I have a batch of skeeter pee that I started last week. It has fermented wonderfully and is sitting at 1.001 now. Should be done fermenting by the weekend.
I was thinking the Country Time lemonade powder would just give my Skeeter Pee that little lemonade boost. Has anyone done it?
How much did you add?
I intend to add it before adding my fining agents.. did the wine still clear afterwards? Did the fining agents remove the lemonade flavour?
Thanks for any suggestions!


----------



## Arne (Dec 20, 2018)

If nobody else answers, try adding to a small sample before you dose the whole batch. Will let you see if you like it and if it helps like you want it to. Good luck with it, Arne.


----------



## Allie Geiger (Dec 20, 2018)

So, I did it, and it tastes awesome! I added it before the clearing agents and it still cleared almost perfectly overnight. For my 6 gallons, I did 2 cups Country Time and 2 cups sugar. Perfect mix of lemon and sweetness.


----------



## NorCal (Dec 20, 2018)

Sounds like a good plan. I added Koolaid packs before. Made some cool colors, but it only made it sweeter.


----------



## Arne (Dec 21, 2018)

Hope you remembered to stabilize it first. If not, it will probably referment. You can probably hit it with sorbate and k-meta now and be all right if you didn't do it before. Good luck with it, Arne.


----------



## Allie Geiger (Dec 28, 2018)

Arne said:


> Hope you remembered to stabilize it first. If not, it will probably referment. You can probably hit it with sorbate and k-meta now and be all right if you didn't do it before. Good luck with it, Arne.

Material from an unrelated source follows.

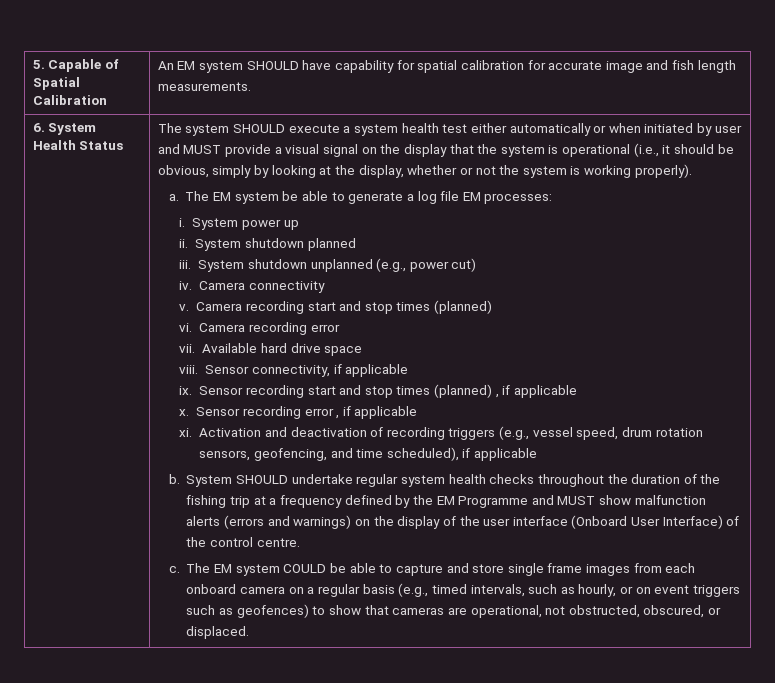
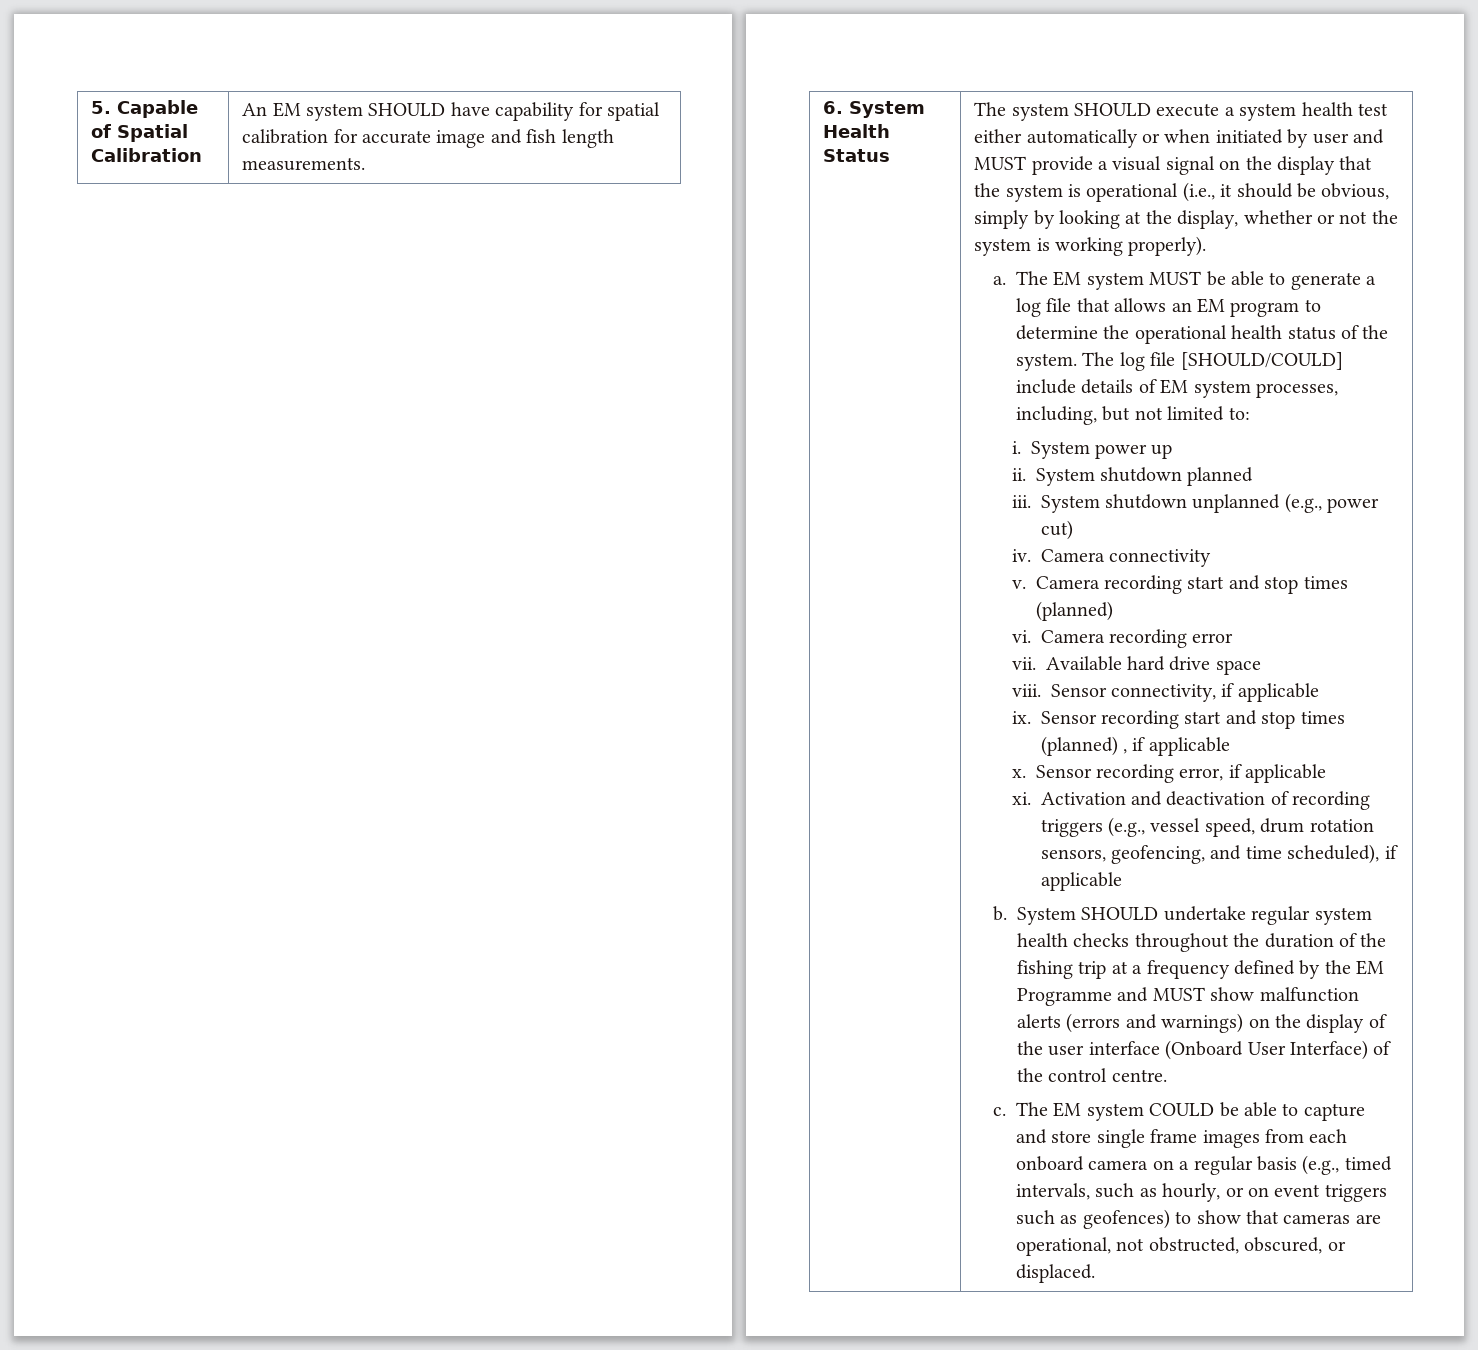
- The EM system be able to generate a log file EM processes:
+ The EM system MUST be able to generate a log file that allows an EM program to determine the operational health status of the system. The log file [SHOULD/COULD] include details of EM system processes, including, but not limited to:
- Sensor recording error , if applicable
+ Sensor recording error, if applicable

Yep, I stabilized it first. Sorbate and Kmeta. I just waited until after adding it to add my fining agents.


----------



## ThreeSheetsToTheWind (Dec 28, 2018)

I love skeeter pee, and so does everyone ive served it to. Whenever I've tried sweetening mine with flavoured powders, I've also bumped up the acidity beyond instant heartburn levels. 

What I do now is I drop the lemon juice to two bottles, which is about perfect for my blue raspberry, and still a touch high for my peach version. I might try one and a half bottles with my next batch of peach.

Hope this helps.


----------